DESCRIPTION OF SYMBOLS 1 Steam trap apparatus 10 Y type strainer 11 Drain inlet 12 Drain outlet 13 Branch port 14 Cylindrical filter 15 On-off valve 20, 20A, 20B Steam trap 30, 30A, 30B Orifice member 33, 33A Orifice hole 34 Internal space 40, 40A Tunnel member 43 Tunnel hole 44 Internal space 50 Casing

Claims (5)

A steam trap,
An orifice member having a relatively short path length of the orifice hole and a relatively wide internal space;
A tunnel member having a relatively long path length of the orifice hole and a relatively narrow internal space;
A steam trap, comprising: a casing that accommodates the orifice member and the tunnel member in series .   2. The steam trap according to claim 1, wherein an inner diameter of an orifice hole of the tunnel member is set so that a capillary phenomenon occurs in an inflowing drain.
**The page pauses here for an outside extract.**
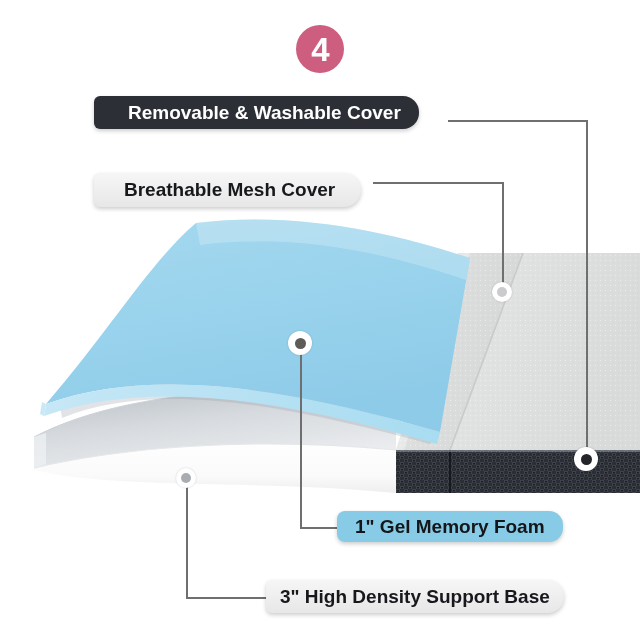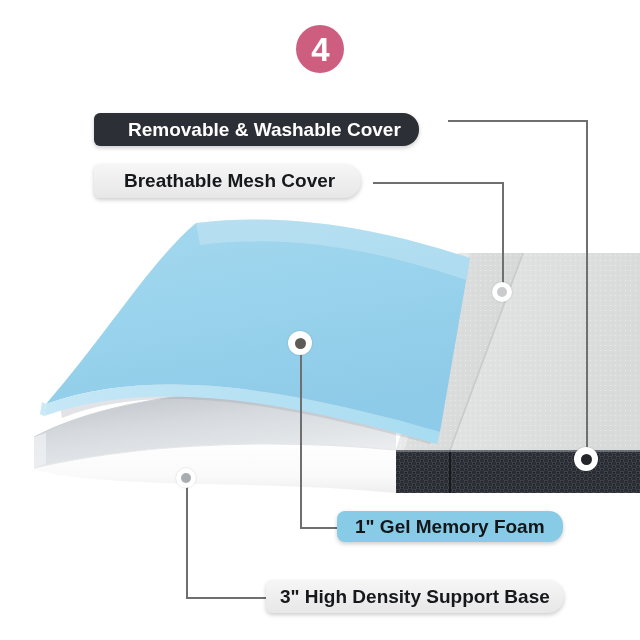"Removable & Washable Cover" div.label { top: 113px -> 96px }
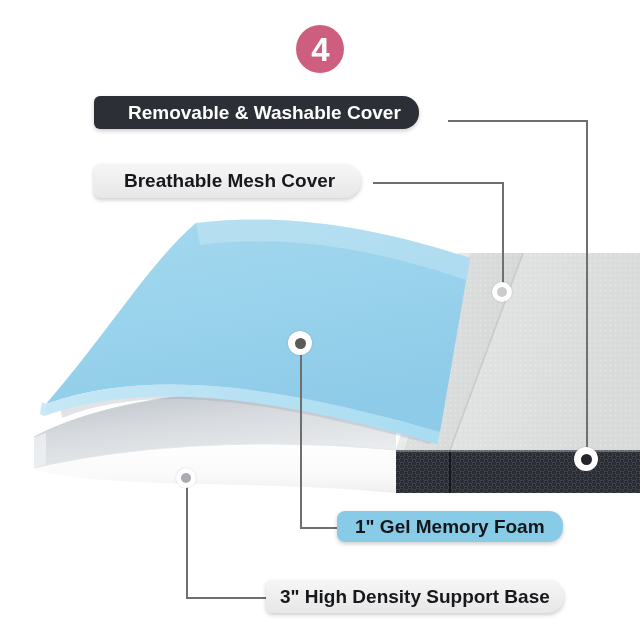"Breathable Mesh Cover" div.label { top: 164px -> 173px }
A plurality of each of the orifice member and the tunnel member,
The steam trap according to claim 1 or 2, wherein the orifice member and the tunnel member are alternately accommodated in the casing.   The steam trap according to any one of claims 1 to 3, wherein a spiral groove is formed in an internal space of the orifice member. The steam trap according to any one of claims 1 to 4, wherein the orifice hole of the orifice member is formed so that an inner diameter thereof changes in at least two stages.